- PROVIDED MATERIAL:

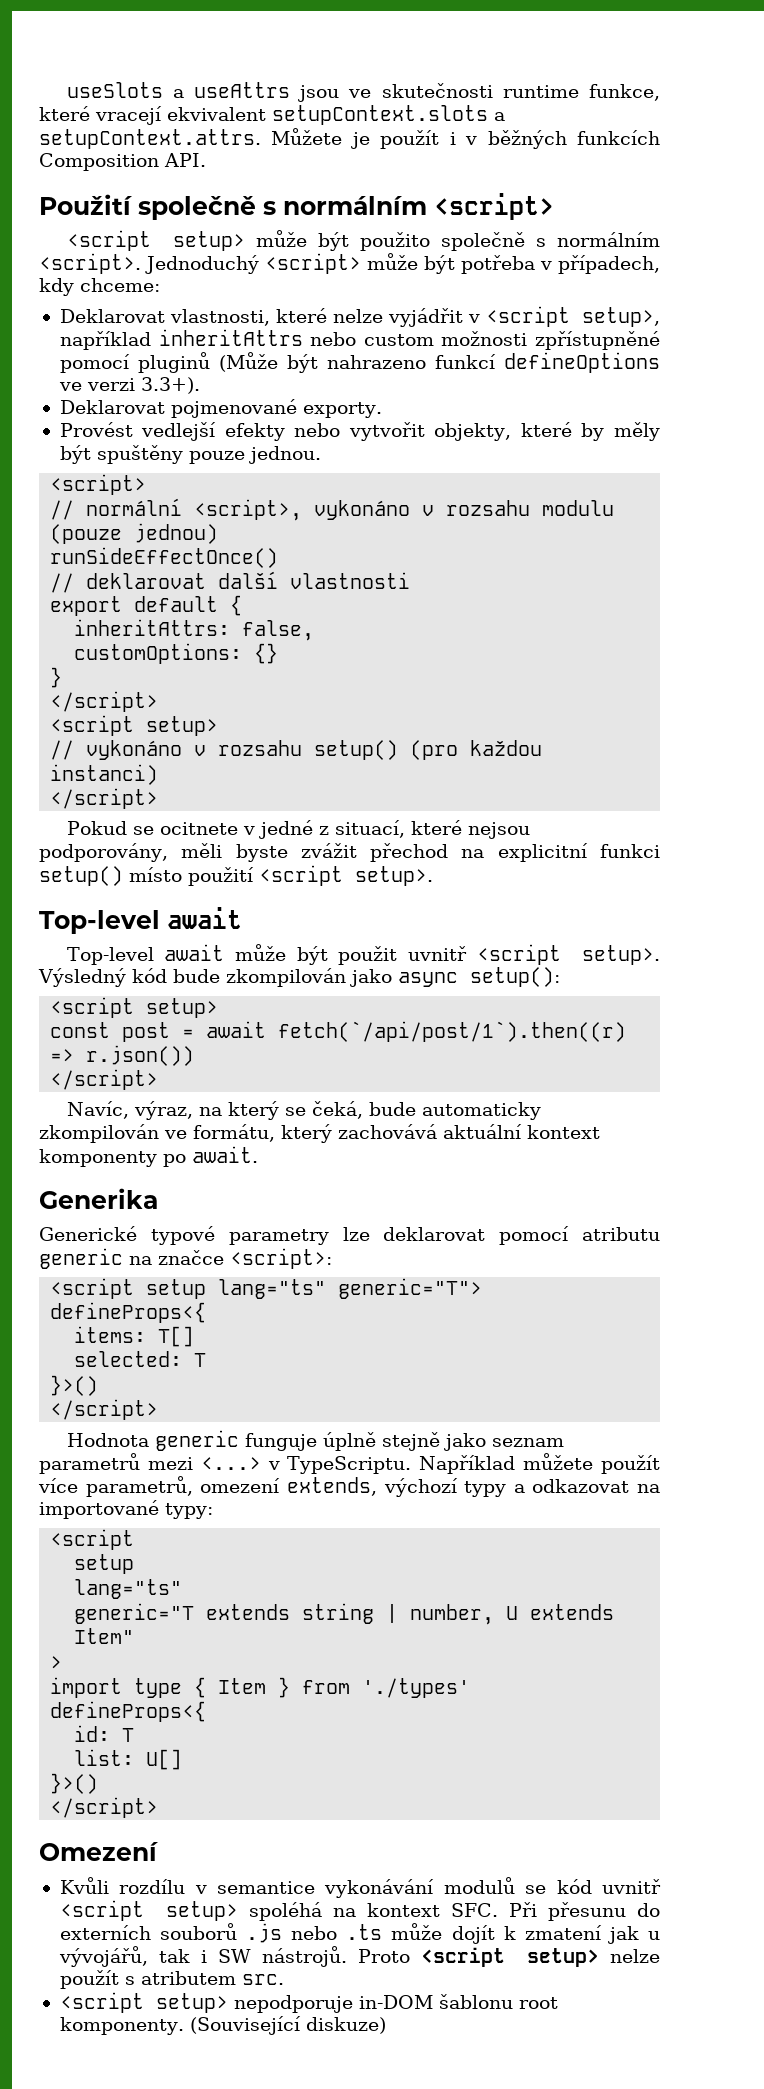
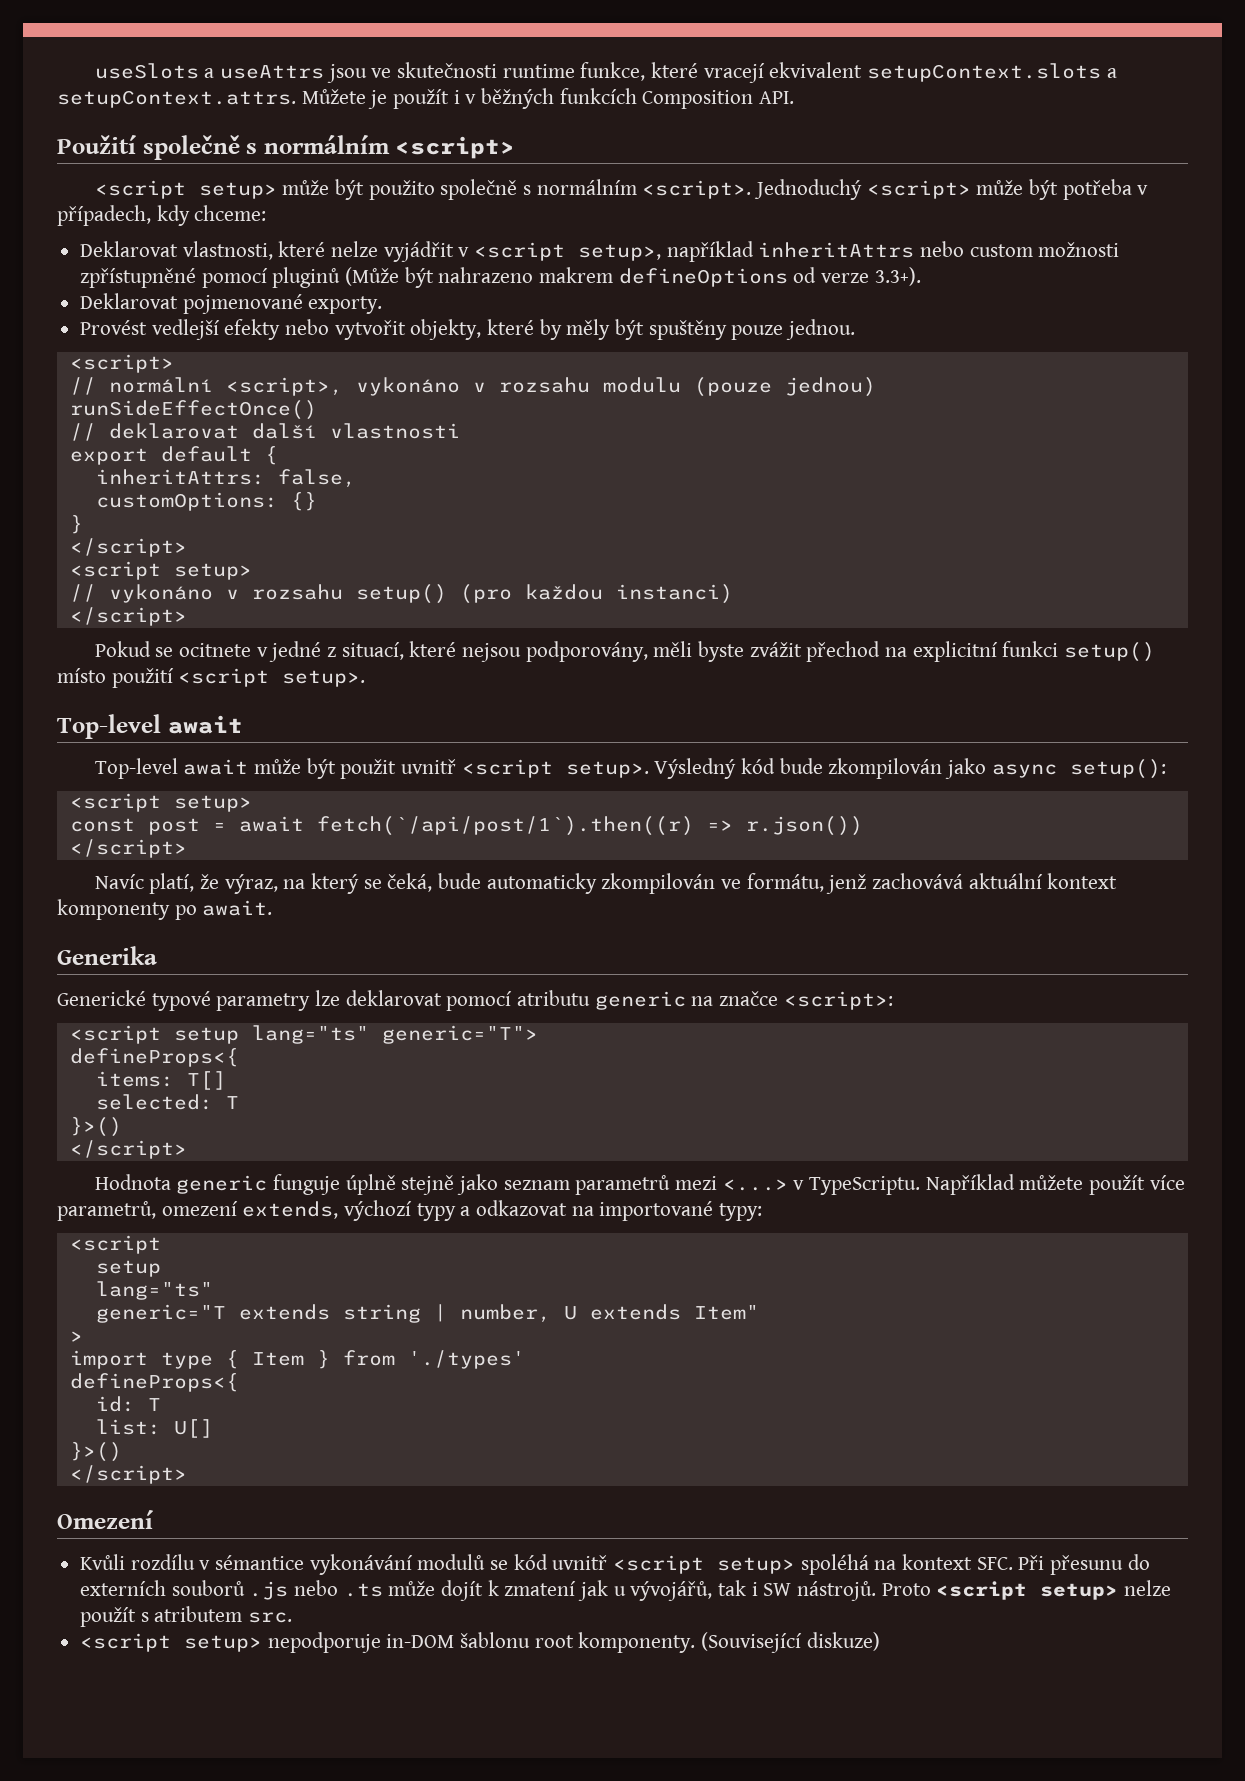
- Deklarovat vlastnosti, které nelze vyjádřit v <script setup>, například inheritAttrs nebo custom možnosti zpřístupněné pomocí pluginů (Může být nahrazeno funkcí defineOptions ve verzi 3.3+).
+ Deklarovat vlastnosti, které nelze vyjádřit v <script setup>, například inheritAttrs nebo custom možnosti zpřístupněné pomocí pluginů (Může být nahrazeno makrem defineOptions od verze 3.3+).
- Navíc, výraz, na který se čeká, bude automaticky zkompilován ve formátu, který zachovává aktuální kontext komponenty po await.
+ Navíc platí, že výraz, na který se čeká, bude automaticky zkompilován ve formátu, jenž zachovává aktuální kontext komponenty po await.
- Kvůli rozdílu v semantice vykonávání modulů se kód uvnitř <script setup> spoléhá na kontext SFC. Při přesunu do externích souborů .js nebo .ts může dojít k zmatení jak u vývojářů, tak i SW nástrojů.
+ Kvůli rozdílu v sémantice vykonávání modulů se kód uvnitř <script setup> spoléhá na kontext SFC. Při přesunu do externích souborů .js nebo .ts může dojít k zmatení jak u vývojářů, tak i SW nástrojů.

- EXERCISE REQUIREMENTS: Search the entries for the string "script". Copy every line that has it.

- COMPLETED TASK:
- Deklarovat vlastnosti, které nelze vyjádřit v <script setup>, například inheritAttrs nebo custom možnosti zpřístupněné pomocí pluginů (Může být nahrazeno funkcí defineOptions ve verzi 3.3+).
+ Deklarovat vlastnosti, které nelze vyjádřit v <script setup>, například inheritAttrs nebo custom možnosti zpřístupněné pomocí pluginů (Může být nahrazeno makrem defineOptions od verze 3.3+).
- Kvůli rozdílu v semantice vykonávání modulů se kód uvnitř <script setup> spoléhá na kontext SFC. Při přesunu do externích souborů .js nebo .ts může dojít k zmatení jak u vývojářů, tak i SW nástrojů.
+ Kvůli rozdílu v sémantice vykonávání modulů se kód uvnitř <script setup> spoléhá na kontext SFC. Při přesunu do externích souborů .js nebo .ts může dojít k zmatení jak u vývojářů, tak i SW nástrojů.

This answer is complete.